» **WHAT THIS TASK INVOLVES**:
Repeat only the stretch of lines below that runs from the line with "[135,11,303,31] Вторник, Июль" through the line with "[10,951,938,1028] Whisper Web", unaltered.

Items listed in a dataset:
· · · ·
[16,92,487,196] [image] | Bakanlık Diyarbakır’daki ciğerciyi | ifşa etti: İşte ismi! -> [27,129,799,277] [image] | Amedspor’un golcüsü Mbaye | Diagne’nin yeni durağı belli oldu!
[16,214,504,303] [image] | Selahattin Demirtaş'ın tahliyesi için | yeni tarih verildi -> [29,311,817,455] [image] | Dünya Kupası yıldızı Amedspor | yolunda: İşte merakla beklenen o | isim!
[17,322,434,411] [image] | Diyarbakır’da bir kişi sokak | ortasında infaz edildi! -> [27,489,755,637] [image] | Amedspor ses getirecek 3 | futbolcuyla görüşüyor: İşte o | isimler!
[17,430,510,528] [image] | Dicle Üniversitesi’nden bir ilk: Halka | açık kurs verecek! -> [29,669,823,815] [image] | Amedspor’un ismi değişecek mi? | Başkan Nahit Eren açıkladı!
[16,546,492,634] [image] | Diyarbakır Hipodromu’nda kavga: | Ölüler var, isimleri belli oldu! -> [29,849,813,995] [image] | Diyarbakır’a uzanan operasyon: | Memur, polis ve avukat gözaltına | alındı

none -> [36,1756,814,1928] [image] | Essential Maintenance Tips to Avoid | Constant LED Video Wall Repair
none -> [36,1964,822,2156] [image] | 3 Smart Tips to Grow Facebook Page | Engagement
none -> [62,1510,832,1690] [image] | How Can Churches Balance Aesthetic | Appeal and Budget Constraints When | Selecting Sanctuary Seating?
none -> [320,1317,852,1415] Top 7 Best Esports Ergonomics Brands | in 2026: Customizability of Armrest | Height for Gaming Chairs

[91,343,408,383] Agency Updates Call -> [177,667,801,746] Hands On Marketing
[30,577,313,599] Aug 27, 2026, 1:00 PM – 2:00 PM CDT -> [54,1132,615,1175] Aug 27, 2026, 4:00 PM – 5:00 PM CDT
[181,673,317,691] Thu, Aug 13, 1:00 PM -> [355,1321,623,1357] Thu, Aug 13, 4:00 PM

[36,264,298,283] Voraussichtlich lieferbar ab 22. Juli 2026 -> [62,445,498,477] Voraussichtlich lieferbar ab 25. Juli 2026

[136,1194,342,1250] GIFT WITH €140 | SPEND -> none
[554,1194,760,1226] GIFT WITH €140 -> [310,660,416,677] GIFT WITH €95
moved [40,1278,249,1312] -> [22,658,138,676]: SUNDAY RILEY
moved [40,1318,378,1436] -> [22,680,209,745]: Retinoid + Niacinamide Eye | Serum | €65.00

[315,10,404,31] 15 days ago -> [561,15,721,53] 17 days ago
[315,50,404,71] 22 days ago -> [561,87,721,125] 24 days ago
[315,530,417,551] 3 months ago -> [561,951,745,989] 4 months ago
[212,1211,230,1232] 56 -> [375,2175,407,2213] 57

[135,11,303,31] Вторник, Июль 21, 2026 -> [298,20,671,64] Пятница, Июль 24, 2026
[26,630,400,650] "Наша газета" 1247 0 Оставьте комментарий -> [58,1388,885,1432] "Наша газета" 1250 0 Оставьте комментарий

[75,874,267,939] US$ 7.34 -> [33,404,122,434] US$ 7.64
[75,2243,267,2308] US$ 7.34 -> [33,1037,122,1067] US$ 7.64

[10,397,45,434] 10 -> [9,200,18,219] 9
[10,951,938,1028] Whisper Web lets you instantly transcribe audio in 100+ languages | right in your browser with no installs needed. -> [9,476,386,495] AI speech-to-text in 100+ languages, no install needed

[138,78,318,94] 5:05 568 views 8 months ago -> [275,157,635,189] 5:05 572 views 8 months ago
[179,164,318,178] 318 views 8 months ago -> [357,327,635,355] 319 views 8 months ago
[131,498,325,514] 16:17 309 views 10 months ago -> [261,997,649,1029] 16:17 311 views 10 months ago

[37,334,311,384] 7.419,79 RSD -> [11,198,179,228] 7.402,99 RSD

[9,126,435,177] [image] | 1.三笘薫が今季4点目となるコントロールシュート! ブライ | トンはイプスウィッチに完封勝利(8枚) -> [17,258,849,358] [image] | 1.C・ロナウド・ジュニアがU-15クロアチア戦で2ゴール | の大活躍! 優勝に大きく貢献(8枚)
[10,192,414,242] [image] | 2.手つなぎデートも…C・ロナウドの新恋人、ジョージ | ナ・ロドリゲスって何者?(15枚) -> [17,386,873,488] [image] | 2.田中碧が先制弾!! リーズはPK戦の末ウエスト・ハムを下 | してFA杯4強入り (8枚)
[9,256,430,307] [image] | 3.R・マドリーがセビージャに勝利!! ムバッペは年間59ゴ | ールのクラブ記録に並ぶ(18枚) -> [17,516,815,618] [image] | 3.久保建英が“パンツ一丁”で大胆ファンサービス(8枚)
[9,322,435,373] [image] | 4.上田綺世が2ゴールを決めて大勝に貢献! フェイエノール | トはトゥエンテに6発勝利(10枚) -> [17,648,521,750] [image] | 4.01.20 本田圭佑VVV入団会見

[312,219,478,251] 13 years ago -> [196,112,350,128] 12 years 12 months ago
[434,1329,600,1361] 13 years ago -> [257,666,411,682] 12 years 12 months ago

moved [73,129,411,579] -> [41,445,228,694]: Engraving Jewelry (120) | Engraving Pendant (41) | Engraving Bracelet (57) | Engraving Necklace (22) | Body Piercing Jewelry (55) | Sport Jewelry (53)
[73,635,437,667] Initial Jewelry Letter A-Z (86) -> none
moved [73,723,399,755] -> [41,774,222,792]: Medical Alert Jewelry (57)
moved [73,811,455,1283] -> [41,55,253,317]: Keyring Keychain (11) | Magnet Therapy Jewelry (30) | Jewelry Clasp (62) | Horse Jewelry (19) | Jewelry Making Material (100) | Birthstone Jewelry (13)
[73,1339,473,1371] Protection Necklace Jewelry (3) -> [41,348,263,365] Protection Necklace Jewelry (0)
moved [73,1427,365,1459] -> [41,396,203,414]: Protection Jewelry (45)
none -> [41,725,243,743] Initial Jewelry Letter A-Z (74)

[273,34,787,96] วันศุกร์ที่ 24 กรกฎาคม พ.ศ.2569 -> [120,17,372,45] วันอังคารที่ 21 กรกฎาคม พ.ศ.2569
· · · ·
» **RESPONSE AREA**:
[135,11,303,31] Вторник, Июль 21, 2026 -> [298,20,671,64] Пятница, Июль 24, 2026
[26,630,400,650] "Наша газета" 1247 0 Оставьте комментарий -> [58,1388,885,1432] "Наша газета" 1250 0 Оставьте комментарий

[75,874,267,939] US$ 7.34 -> [33,404,122,434] US$ 7.64
[75,2243,267,2308] US$ 7.34 -> [33,1037,122,1067] US$ 7.64

[10,397,45,434] 10 -> [9,200,18,219] 9
[10,951,938,1028] Whisper Web lets you instantly transcribe audio in 100+ languages | right in your browser with no installs needed. -> [9,476,386,495] AI speech-to-text in 100+ languages, no install needed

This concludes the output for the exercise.